Static Value-Flow Analysis Framework for Source Code
http://svf-tools.github.io/SVF/
Other
1.43k stars 435 forks source link

False Negative in Anderson Points-to Analysis #1265

Open HiragiChi opened 11 months ago

HiragiChi commented 11 months ago

Hi, Thanks for providing such a useful tool. I tried to use wpa -ander to detect all indirect function calls via points-to analysis, and the target program is PHP (https://github.com/php/php-src). However, when I query the point-to result of an indirect call (ext/hash/hash.c:385) ops->hash_init(context, args); And try to get the potential callees of it, but SVF fails to give me any of the actual callees in dynamic analysis (I ran a lot of test cases and got the real callees). False negative rates is 100%

here are some instructions and code I am using wpa -ander -print-pts php.bc

I am using 3 methods to query about the callees of the caller, I add these codes in Andersen.cpp: dumpTopLevelPtsTo() function.

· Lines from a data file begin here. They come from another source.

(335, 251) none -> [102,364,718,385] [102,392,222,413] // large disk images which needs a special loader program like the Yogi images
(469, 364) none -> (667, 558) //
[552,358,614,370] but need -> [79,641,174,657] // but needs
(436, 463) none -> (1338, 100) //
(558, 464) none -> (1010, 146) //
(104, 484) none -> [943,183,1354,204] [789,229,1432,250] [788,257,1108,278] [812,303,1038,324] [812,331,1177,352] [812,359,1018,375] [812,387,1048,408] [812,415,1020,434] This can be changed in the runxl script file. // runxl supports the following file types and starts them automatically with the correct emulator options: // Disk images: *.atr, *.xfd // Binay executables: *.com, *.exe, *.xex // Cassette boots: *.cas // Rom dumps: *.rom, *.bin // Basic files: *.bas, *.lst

1) traversing the call maps

`PTACallGraph* callgraph = this->getPTACallGraph();
    CallEdgeMap icalls=callgraph->getIndCallMap();

    for (CallEdgeMap::iterator it = icalls.begin(), eit = icalls.end(); it!=eit; ++it)
    {
        const CallICFGNode* callInst = it->first;
        outs() << "\nCallInst " << callInst->getId() << " ";
        callInst->dump();
        FunctionSet fset = it->second;
        outs() << "\nCallee: ";
        for (FunctionSet::iterator cit = fset.begin(), ecit = fset.end(); cit!=ecit; ++cit)
        {
            const SVFFunction* callee = *cit;
            if(callee->getName()!="__VERIFIER_error"){
                outs() << callee->getName() << " ";
            }
        }
        outs() << "\n";
    }` 

2)Directly using points-to result of the load instruction of the original code ops->hash_init(context, args); is translated to a set of instructions containing 63 = load void (i8*, %struct._zend_array*)*, void (i8*, %struct._zend_array*)** %62, align 8, !dbg !42221, !tbaa !42222 { "ln": 385, "cl": 7, "fl": "ext/hash/hash.c" }. I am using the point-to result of this instruction to find the potential callees.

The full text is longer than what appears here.